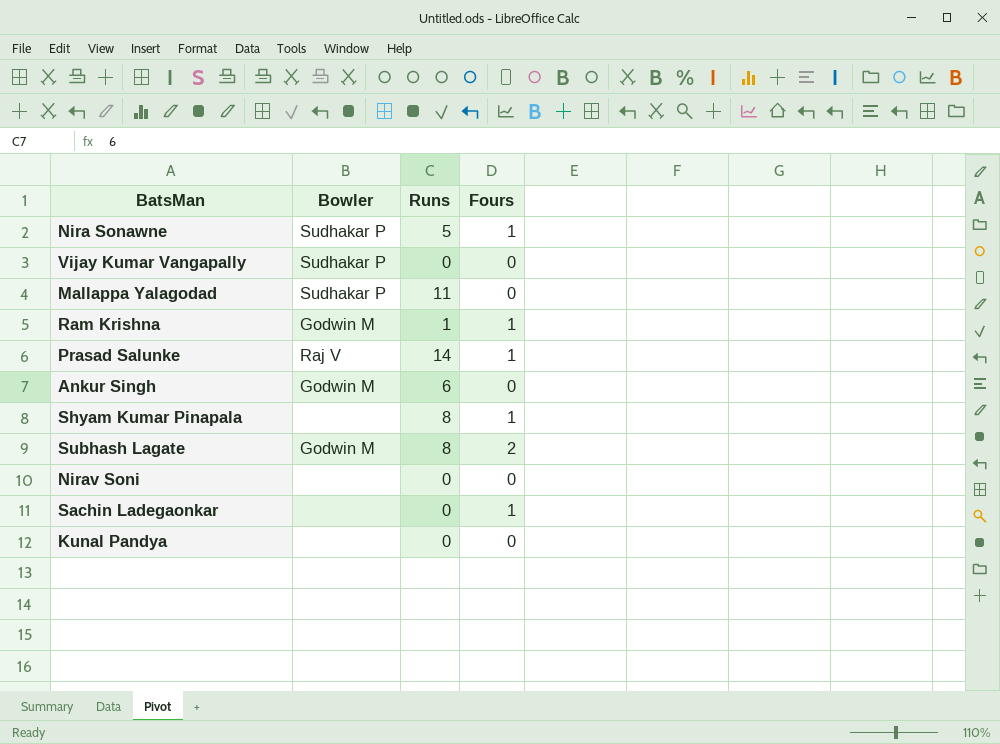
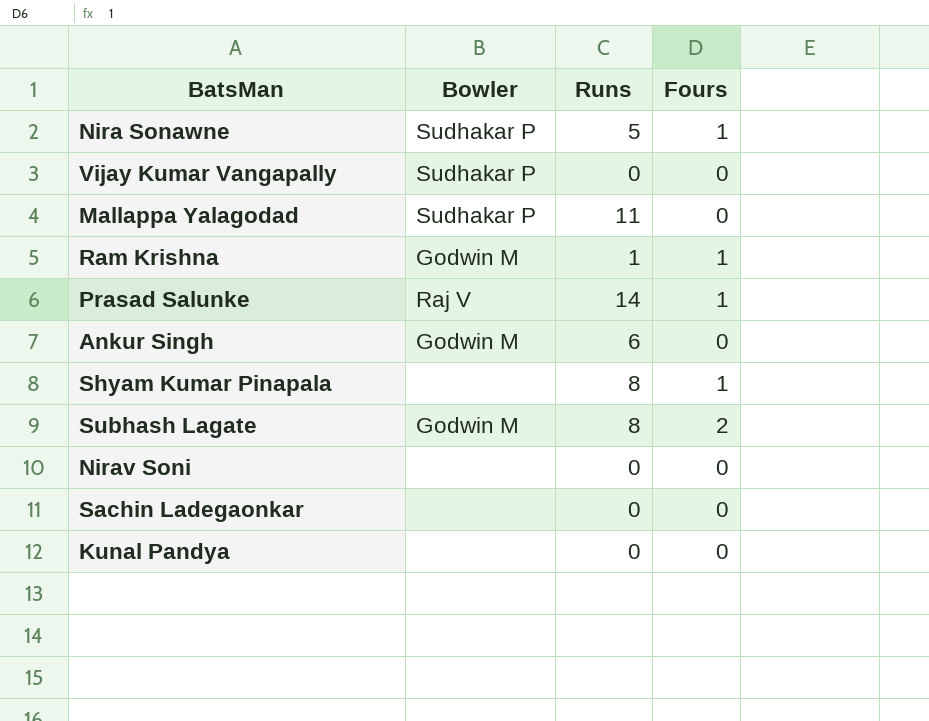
Sachin Ladegaonkar | Fours: 1 -> 0

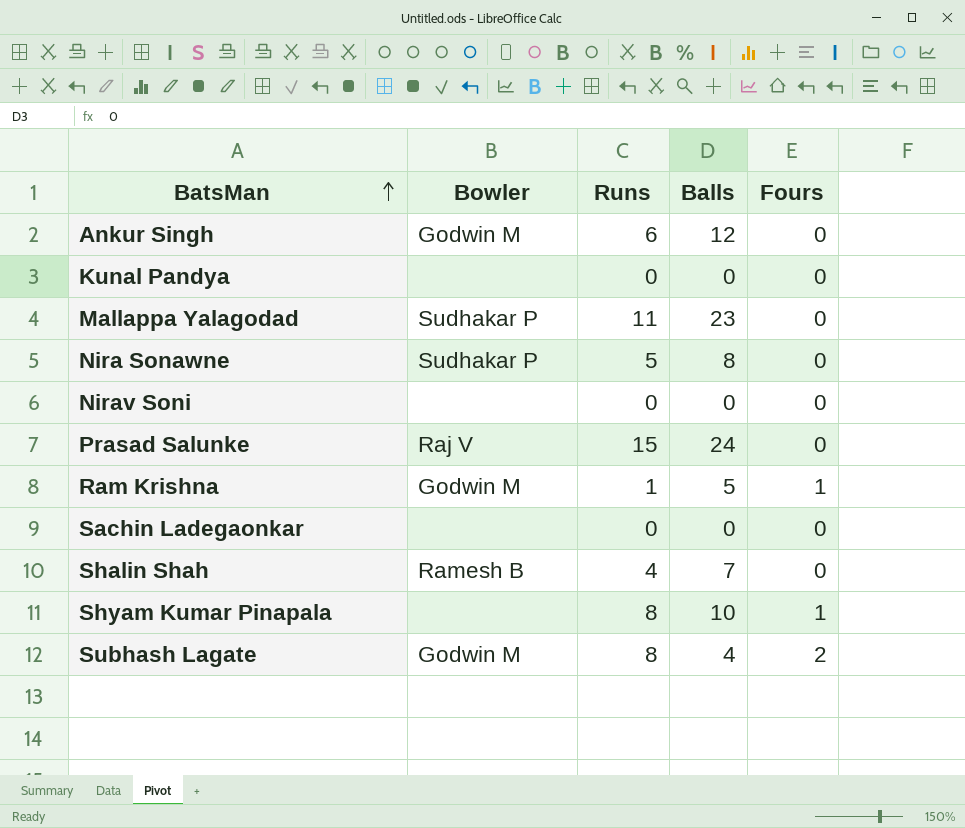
row order: none -> BatsMan ascending
column Balls | position: none -> 4
row Vijay Kumar Vangapally: Sudhakar P | 0 | 0 -> none
Nira Sonawne | Fours: 1 -> 0
Prasad Salunke | Runs: 14 -> 15
Prasad Salunke | Fours: 1 -> 0
row Shalin Shah: none -> Ramesh B | 4 | 7 | 0

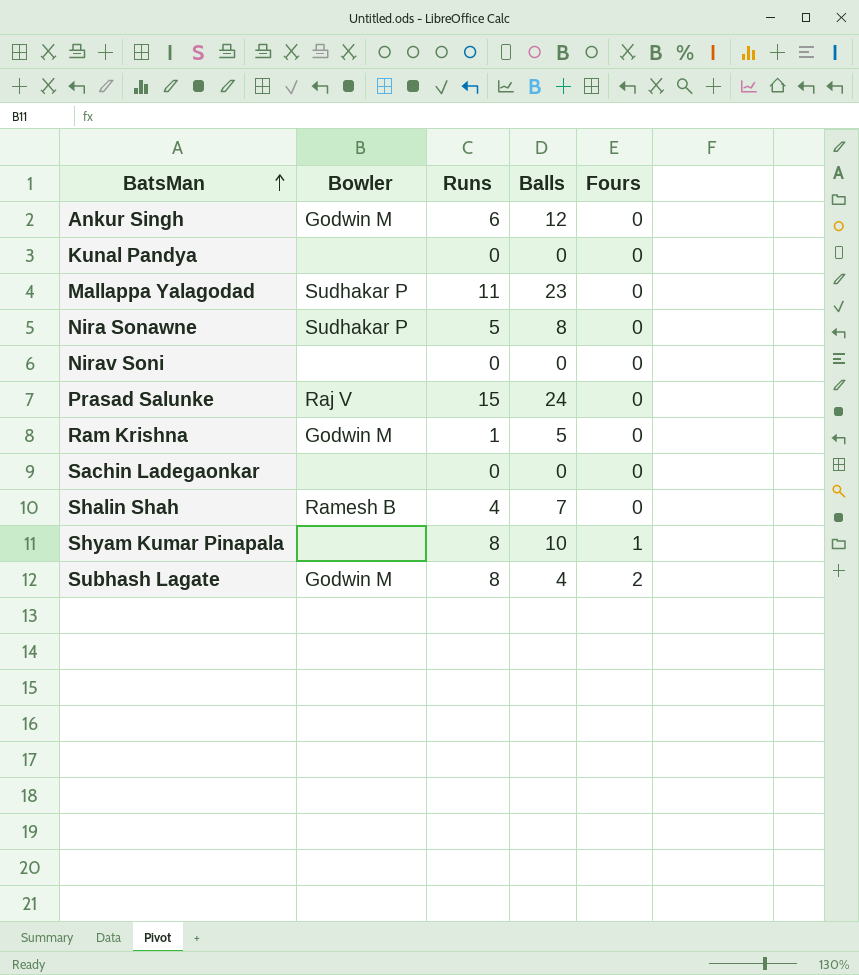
Ram Krishna | Fours: 1 -> 0

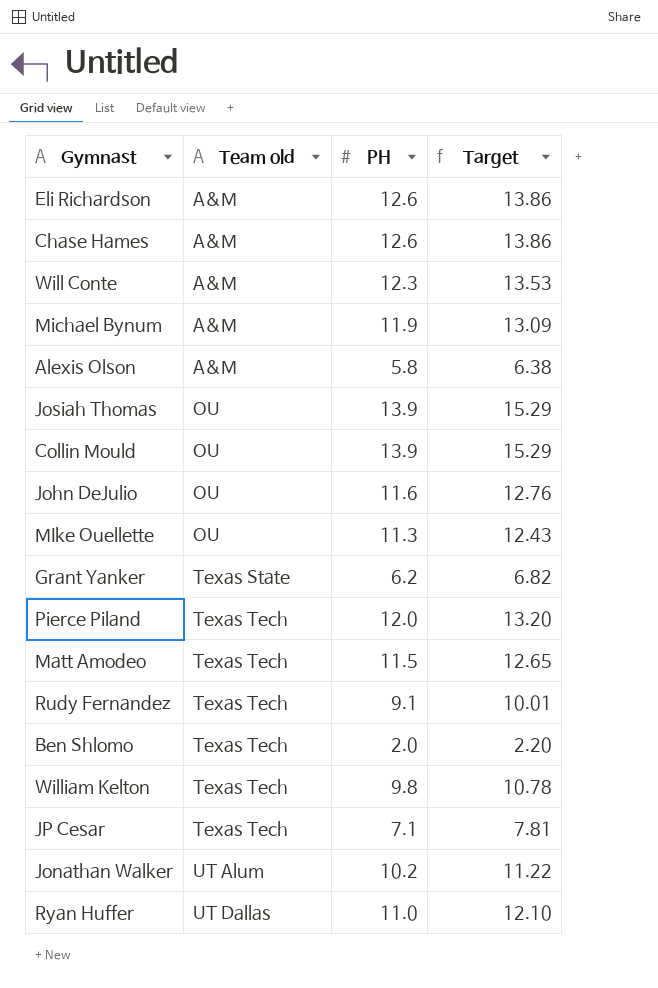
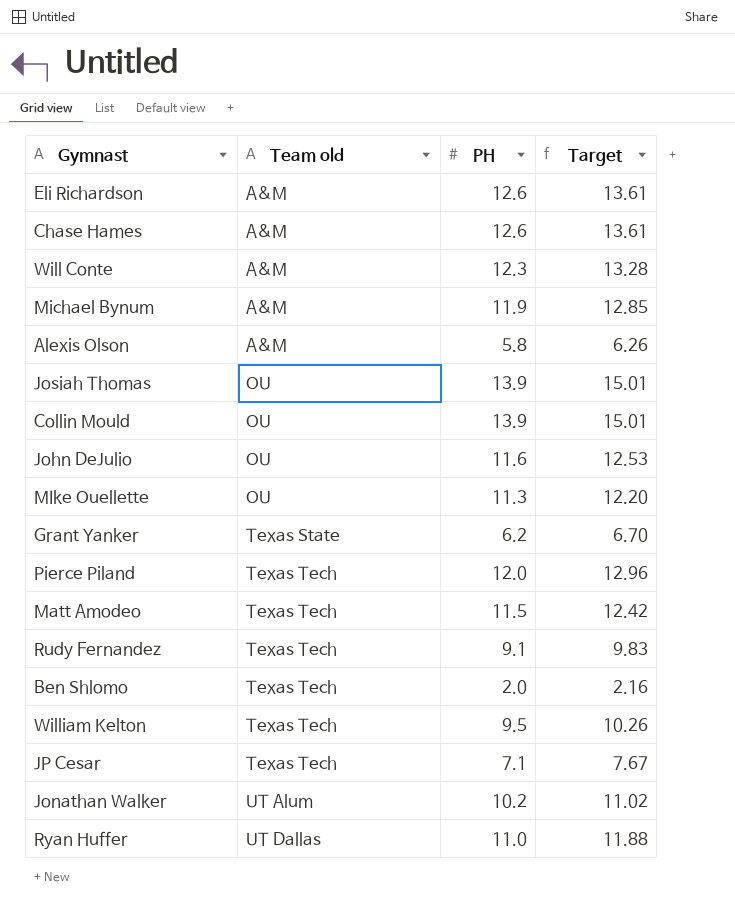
column Target | formula: [PH] * 1.1 -> [PH] * 1.08
William Kelton | PH: 9.8 -> 9.5

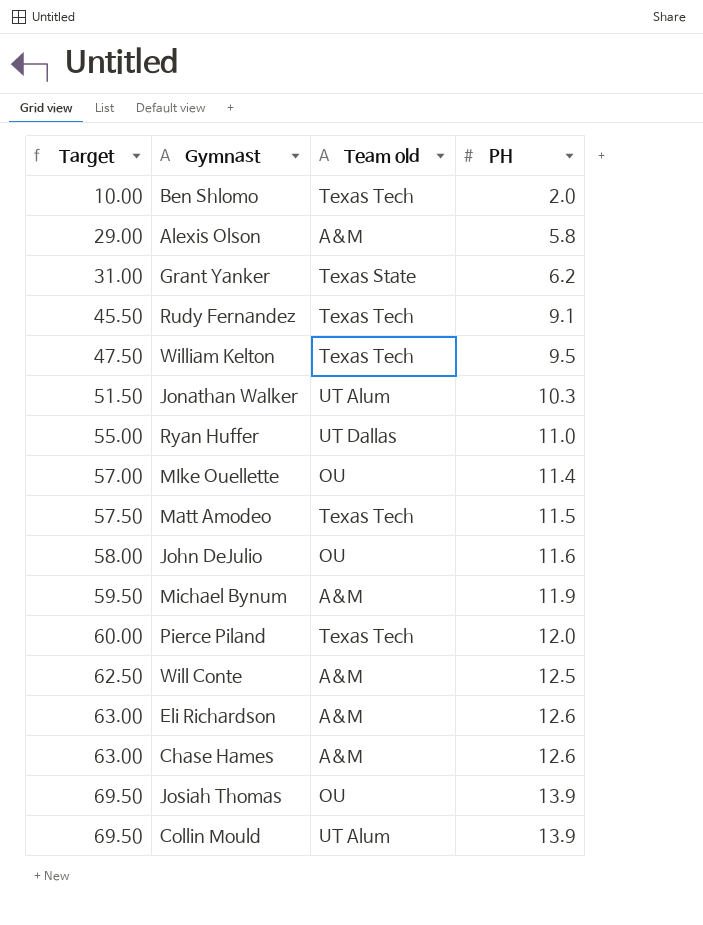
row order: Team old ascending -> Target ascending
column Target | formula: [PH] * 1.08 -> [PH] * 5
column Target | position: 4 -> 1
row JP Cesar: Texas Tech | 7.1 | 7.67 -> none
Jonathan Walker | PH: 10.2 -> 10.3
MIke Ouellette | PH: 11.3 -> 11.4
Will Conte | PH: 12.3 -> 12.5
Collin Mould | Team old: OU -> UT Alum

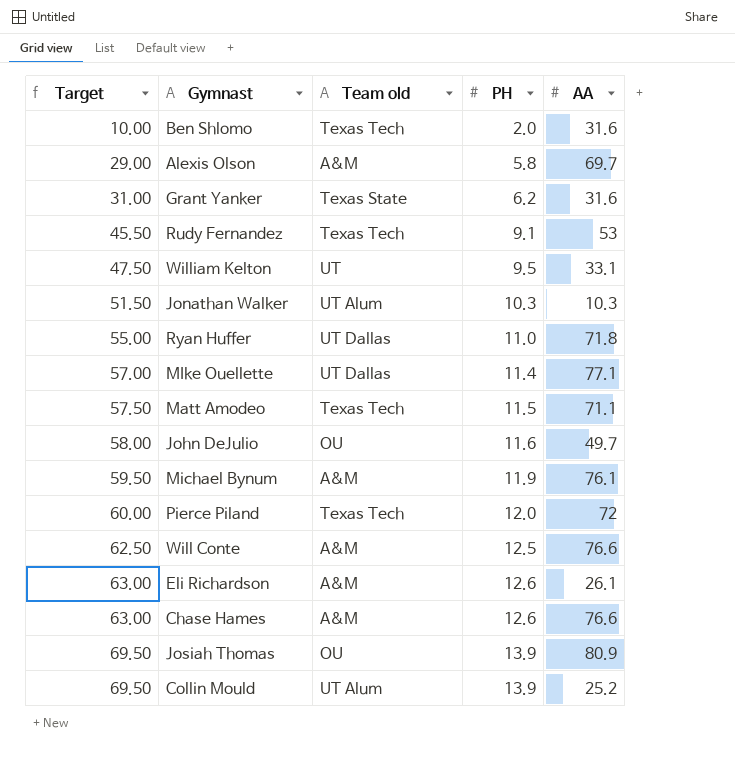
column AA | position: none -> 5
William Kelton | Team old: Texas Tech -> UT
MIke Ouellette | Team old: OU -> UT Dallas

::::::::

### PROBLEM TO SOLVE
When you reach a picture, pass over it; write out all other material exactly.

### RESPONSE TO THE TASK
Sachin Ladegaonkar | Fours: 1 -> 0

row order: none -> BatsMan ascending
column Balls | position: none -> 4
row Vijay Kumar Vangapally: Sudhakar P | 0 | 0 -> none
Nira Sonawne | Fours: 1 -> 0
Prasad Salunke | Runs: 14 -> 15
Prasad Salunke | Fours: 1 -> 0
row Shalin Shah: none -> Ramesh B | 4 | 7 | 0

Ram Krishna | Fours: 1 -> 0

column Target | formula: [PH] * 1.1 -> [PH] * 1.08
William Kelton | PH: 9.8 -> 9.5

row order: Team old ascending -> Target ascending
column Target | formula: [PH] * 1.08 -> [PH] * 5
column Target | position: 4 -> 1
row JP Cesar: Texas Tech | 7.1 | 7.67 -> none
Jonathan Walker | PH: 10.2 -> 10.3
MIke Ouellette | PH: 11.3 -> 11.4
Will Conte | PH: 12.3 -> 12.5
Collin Mould | Team old: OU -> UT Alum

column AA | position: none -> 5
William Kelton | Team old: Texas Tech -> UT
MIke Ouellette | Team old: OU -> UT Dallas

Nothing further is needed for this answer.